» DIRECTIONS FOR THIS TASK
Your answer should be the lines below from the one with "(General)(#15548)) that are delivered from the associated MLD." to the one with "- An MLD with dot11QMFActivated equal to false shall continue", both included, given again exactly and with nothing added.

» Edit tracking data
Segment Open

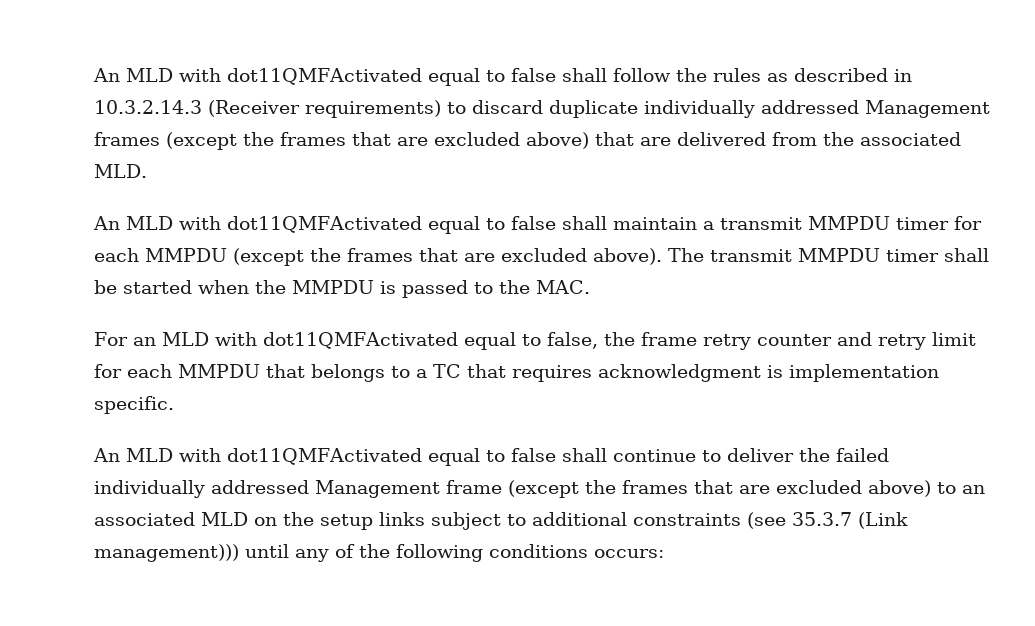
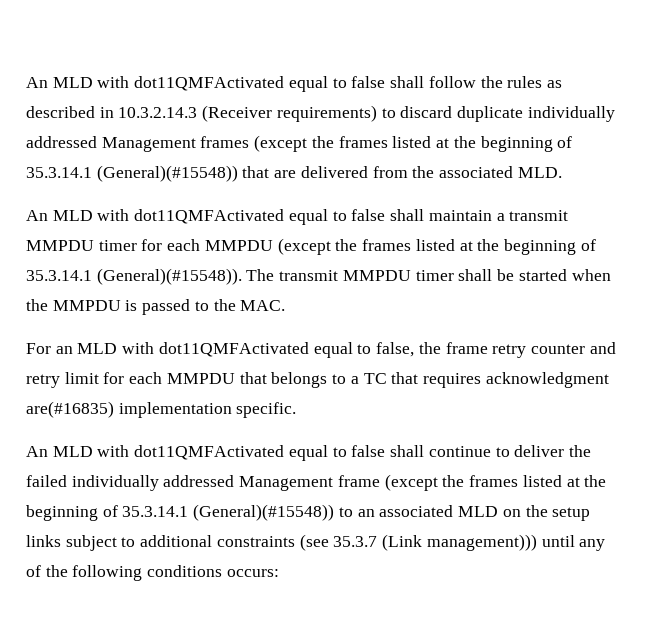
- An MLD with dot11QMFActivated equal to false shall follow the rules as described in 10.3.2.14.3 (Receiver requirements) to discard duplicate individually addressed Management frames (except the frames that are excluded above) that are delivered from the associated MLD.
+ An MLD with dot11QMFActivated equal to false shall follow the rules as described in 10.3.2.14.3 (Receiver requirements) to discard duplicate individually addressed Management frames (except the frames listed at the beginning of 35.3.14.1 (General)(#15548)) that are delivered from the associated MLD.
- An MLD with dot11QMFActivated equal to false shall maintain a transmit MMPDU timer for each MMPDU (except the frames that are excluded above).
+ An MLD with dot11QMFActivated equal to false shall maintain a transmit MMPDU timer for each MMPDU (except the frames listed at the beginning of 35.3.14.1 (General)(#15548)).
- For an MLD with dot11QMFActivated equal to false, the frame retry counter and retry limit for each MMPDU that belongs to a TC that requires acknowledgment is implementation specific.
+ For an MLD with dot11QMFActivated equal to false, the frame retry counter and retry limit for each MMPDU that belongs to a TC that requires acknowledgment are(#16835) implementation specific.
- An MLD with dot11QMFActivated equal to false shall continue to deliver the failed individually addressed Management frame (except the frames that are excluded above) to an associated MLD on the setup links subject to additional constraints (see 35.3.7 (Link management))) until any of the following conditions occurs:
+ An MLD with dot11QMFActivated equal to false shall continue to deliver the failed individually addressed Management frame (except the frames listed at the beginning of 35.3.14.1 (General)(#15548)) to an associated MLD on the setup links subject to additional constraints (see 35.3.7 (Link management))) until any of the following conditions occurs:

Segment Closed

» WRITTEN RESPONSE
+ An MLD with dot11QMFActivated equal to false shall follow the rules as described in 10.3.2.14.3 (Receiver requirements) to discard duplicate individually addressed Management frames (except the frames listed at the beginning of 35.3.14.1 (General)(#15548)) that are delivered from the associated MLD.
- An MLD with dot11QMFActivated equal to false shall maintain a transmit MMPDU timer for each MMPDU (except the frames that are excluded above).
+ An MLD with dot11QMFActivated equal to false shall maintain a transmit MMPDU timer for each MMPDU (except the frames listed at the beginning of 35.3.14.1 (General)(#15548)).
- For an MLD with dot11QMFActivated equal to false, the frame retry counter and retry limit for each MMPDU that belongs to a TC that requires acknowledgment is implementation specific.
+ For an MLD with dot11QMFActivated equal to false, the frame retry counter and retry limit for each MMPDU that belongs to a TC that requires acknowledgment are(#16835) implementation specific.
- An MLD with dot11QMFActivated equal to false shall continue to deliver the failed individually addressed Management frame (except the frames that are excluded above) to an associated MLD on the setup links subject to additional constraints (see 35.3.7 (Link management))) until any of the following conditions occurs:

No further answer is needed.